Influenza, commonly known as the flu, is an acute respiratory infection caused by influenza viruses (Types A, B, and C) that suddenly develops, causes fever, and typically affects the nose, throat, and later the lungs.

The flu spreads through droplets containing the infectious viruses that are expelled into the environment when a person coughs or sneezes. Influenza outbreaks are most commonly seen during the onset of winter (October – November) and spring (March – April). Influenza virus infections, which hold a special place among contagious diseases, are known to cause widespread epidemics every 1-3 years, have been observed for 400 years, and affect approximately 350 million people worldwide each year.

Symptoms of the flu appear suddenly within a day or two after infection. Common symptoms include fever (38 – 41°C), headache, fatigue, dry cough, sore throat, runny nose, and muscle aches.

The severity of the flu lies in its potential to cause serious complications in individuals who are at high risk, have weakened immune systems, are elderly, or have significant health problems. While most infected individuals recover within one to two weeks, 5-20% of the patient group may develop secondary illnesses such as pneumonia, bronchitis, sinusitis, and middle ear infections. In developed societies with an increasing elderly population, flu-related mortality rates are also rising. Therefore, early diagnosis and monitoring and treating high-risk and elderly patients who are likely to develop complications from influenza are of great importance.

Influenza and the common cold are different illnesses with distinct causative agents, although their symptoms are often confused. Since the clinical signs mentioned above can also be seen in upper respiratory tract infections, the common cold, and bronchitis, it is important to differentiate between “Influenza” and “Influenza-like upper respiratory tract infections.” An influenza diagnosis can be definitively made by isolating the virus. However, because virus cultures require special systems and take a long time, they may not be effective for patient treatment. Virus types identified in cultures are used to monitor outbreaks and assist in preparing vaccines. Influenza Type A is more frequently observed and has a greater impact compared to Influenza Type B.

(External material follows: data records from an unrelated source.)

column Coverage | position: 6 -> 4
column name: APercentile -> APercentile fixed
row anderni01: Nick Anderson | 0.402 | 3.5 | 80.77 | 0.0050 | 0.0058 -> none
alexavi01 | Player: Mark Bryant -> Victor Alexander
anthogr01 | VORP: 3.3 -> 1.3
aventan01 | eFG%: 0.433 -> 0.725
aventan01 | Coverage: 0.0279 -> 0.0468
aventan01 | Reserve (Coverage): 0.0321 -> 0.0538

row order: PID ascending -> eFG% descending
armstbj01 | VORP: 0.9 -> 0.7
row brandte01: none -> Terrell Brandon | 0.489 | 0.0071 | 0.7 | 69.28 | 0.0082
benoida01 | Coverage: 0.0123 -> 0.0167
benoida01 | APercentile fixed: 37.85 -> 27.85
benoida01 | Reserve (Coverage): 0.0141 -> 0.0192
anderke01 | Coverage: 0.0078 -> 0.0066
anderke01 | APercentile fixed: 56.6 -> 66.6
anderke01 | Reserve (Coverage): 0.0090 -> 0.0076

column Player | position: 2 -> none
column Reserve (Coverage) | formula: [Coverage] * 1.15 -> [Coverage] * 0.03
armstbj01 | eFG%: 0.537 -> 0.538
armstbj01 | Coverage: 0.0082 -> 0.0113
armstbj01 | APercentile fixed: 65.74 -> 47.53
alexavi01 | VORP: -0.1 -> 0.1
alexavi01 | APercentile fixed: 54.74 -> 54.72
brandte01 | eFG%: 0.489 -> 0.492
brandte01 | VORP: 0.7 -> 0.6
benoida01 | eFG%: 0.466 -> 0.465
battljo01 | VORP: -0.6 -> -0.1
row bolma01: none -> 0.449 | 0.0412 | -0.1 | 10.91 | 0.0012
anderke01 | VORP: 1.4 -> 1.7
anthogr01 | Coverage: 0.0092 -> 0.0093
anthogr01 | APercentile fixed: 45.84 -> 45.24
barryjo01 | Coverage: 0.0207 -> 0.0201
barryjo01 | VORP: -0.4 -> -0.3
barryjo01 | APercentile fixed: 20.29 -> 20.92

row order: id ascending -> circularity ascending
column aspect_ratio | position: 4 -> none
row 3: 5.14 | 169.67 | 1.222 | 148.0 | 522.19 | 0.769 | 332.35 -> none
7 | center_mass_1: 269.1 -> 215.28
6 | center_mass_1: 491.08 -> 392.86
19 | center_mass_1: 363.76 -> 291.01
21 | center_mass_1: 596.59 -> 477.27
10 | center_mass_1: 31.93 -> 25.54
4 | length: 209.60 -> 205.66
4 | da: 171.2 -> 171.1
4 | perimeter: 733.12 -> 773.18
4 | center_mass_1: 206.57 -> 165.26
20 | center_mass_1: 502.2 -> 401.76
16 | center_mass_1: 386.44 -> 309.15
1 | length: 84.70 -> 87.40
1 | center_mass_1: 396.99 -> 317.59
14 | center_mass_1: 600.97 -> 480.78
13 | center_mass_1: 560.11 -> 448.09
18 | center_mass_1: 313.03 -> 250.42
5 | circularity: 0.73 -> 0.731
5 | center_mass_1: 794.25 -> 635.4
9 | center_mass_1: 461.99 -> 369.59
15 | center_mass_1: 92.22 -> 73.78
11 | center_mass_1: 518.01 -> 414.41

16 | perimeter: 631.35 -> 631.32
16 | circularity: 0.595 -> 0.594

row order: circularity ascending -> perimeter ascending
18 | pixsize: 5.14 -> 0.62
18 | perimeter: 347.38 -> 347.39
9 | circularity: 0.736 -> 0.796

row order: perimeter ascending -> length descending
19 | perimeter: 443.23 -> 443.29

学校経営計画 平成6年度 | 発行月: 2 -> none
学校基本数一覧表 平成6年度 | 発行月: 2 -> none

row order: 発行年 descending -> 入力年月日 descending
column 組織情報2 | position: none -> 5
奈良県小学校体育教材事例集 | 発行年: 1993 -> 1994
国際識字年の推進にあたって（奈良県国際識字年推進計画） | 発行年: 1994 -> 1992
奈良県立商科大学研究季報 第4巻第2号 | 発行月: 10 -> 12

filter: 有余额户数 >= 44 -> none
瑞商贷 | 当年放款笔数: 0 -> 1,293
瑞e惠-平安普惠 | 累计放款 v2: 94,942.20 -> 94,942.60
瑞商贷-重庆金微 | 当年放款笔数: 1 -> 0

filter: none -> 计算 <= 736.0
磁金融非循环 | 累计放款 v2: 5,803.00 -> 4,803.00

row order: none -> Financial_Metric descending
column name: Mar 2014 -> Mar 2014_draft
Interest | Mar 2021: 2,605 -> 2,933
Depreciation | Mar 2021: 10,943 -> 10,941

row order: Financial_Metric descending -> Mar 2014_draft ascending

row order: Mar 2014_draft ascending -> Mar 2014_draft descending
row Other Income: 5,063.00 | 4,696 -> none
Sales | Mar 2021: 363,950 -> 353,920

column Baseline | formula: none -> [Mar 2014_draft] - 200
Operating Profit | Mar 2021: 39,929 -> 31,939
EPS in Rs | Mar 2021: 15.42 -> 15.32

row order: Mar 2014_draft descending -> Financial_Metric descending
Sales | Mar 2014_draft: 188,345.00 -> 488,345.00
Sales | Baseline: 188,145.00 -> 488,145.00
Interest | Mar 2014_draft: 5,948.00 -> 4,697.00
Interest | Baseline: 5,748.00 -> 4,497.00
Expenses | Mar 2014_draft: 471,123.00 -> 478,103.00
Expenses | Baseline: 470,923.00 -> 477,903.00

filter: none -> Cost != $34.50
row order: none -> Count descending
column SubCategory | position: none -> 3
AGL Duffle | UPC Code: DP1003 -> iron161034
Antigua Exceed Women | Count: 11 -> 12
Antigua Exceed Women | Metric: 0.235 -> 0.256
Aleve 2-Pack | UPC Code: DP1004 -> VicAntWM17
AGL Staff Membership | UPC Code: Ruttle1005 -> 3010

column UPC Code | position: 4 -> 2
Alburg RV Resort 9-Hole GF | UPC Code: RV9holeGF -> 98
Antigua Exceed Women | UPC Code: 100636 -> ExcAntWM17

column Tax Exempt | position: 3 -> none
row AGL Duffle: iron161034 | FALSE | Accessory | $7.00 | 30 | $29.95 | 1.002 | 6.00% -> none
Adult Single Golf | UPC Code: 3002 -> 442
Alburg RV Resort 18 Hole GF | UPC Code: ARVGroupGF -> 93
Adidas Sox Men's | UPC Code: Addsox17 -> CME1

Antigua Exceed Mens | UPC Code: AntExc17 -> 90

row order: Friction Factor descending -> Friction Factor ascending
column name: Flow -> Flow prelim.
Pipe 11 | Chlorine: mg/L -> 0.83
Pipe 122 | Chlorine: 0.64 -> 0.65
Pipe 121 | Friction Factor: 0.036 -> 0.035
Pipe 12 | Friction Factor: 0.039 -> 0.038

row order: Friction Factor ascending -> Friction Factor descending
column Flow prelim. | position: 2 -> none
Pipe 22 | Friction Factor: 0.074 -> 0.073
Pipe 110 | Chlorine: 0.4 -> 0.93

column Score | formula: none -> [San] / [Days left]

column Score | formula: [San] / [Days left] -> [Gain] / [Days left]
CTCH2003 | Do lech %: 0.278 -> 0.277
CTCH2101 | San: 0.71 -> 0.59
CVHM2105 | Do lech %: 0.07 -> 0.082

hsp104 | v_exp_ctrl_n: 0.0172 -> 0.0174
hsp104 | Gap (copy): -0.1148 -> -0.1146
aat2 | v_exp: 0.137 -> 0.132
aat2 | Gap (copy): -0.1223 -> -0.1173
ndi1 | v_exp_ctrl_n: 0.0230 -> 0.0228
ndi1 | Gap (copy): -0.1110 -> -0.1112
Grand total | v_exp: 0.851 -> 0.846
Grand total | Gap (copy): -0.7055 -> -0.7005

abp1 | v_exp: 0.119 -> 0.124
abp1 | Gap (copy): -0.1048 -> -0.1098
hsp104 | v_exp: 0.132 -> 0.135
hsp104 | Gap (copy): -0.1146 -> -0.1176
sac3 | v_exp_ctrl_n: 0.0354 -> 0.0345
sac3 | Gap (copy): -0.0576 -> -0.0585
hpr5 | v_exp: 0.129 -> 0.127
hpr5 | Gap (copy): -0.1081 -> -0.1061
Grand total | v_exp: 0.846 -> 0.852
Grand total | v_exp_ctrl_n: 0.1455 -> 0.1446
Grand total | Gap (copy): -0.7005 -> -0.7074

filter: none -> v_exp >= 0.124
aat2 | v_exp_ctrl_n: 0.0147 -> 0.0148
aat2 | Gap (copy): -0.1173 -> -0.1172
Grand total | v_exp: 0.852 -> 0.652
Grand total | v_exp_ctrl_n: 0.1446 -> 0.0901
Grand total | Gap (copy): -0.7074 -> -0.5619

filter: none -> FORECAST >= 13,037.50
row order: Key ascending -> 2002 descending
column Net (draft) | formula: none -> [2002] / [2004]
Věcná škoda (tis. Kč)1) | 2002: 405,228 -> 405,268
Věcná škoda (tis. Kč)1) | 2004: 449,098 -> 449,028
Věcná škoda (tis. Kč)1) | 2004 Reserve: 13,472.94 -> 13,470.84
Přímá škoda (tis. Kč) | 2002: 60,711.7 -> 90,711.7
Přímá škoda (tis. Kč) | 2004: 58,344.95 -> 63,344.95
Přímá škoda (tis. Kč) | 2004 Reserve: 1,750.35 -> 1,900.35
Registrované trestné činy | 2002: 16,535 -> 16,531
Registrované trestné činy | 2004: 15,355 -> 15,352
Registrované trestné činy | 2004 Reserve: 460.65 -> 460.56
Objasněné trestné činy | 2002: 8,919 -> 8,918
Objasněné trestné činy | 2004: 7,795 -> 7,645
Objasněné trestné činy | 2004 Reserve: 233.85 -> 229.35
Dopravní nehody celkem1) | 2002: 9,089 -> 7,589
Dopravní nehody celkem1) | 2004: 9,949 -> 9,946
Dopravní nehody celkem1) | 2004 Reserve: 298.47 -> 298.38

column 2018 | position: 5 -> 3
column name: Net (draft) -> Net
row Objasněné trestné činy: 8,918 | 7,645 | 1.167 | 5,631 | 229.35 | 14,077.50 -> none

Today, rapid ELISA kits are widely used for influenza diagnosis, providing quick results. These rapid diagnostic kits can detect the presence of Influenza A and B viruses in throat secretions, nasal discharge, and sputum within one to two hours. However, I believe that routine ELISA testing for influenza infections is not practical.

In the treatment of influenza, antibiotics are ineffective and are often unnecessarily used. Unnecessary antibiotic use can lead to antibiotic resistance in bacteria, delaying the treatment of some infections and increasing treatment costs. Antibiotics should only be used when secondary bacterial infections (such as sinusitis, pneumonia, and middle ear inflammation) develop during the illness.

There are four different antiviral medications for the treatment of influenza (Amantadine, Rimantadine, Zanamivir, and Oseltamivir). In our country, only Zanamivir and Oseltamivir are available as commercial preparations. When antiviral medications are started within the first two days of infection, the symptoms of the illness are milder. These medications must be used strictly under the advice and supervision of a doctor. Aspirin is not recommended for children and young people with influenza, as it can rarely but dangerously cause “Reye’s Syndrome.” Instead of Aspirin, rest, plenty of fluids, and medications that alleviate symptoms should be preferred.

Vaccination before the flu season is important for preventing the disease. However, due to the increasing frequency of influenza infections with different strains, getting vaccinated does not always provide protection during the winter. Considering the complications and side effects of vaccines, I do not routinely recommend the flu vaccine to my patients except for those in high-risk groups.

Vaccination is particularly beneficial for children, those over 65 years old, and individuals with chronic illnesses (such as asthma, heart failure, diabetes, and cancer). It is also important for hospital workers to get vaccinated to prevent hospital-acquired infections. Droplets containing the influenza virus, which are spread around the mouth and hands during coughing and sneezing, play a significant role in the transmission of the infection. Therefore, it is crucial to keep hands clean by washing them regularly.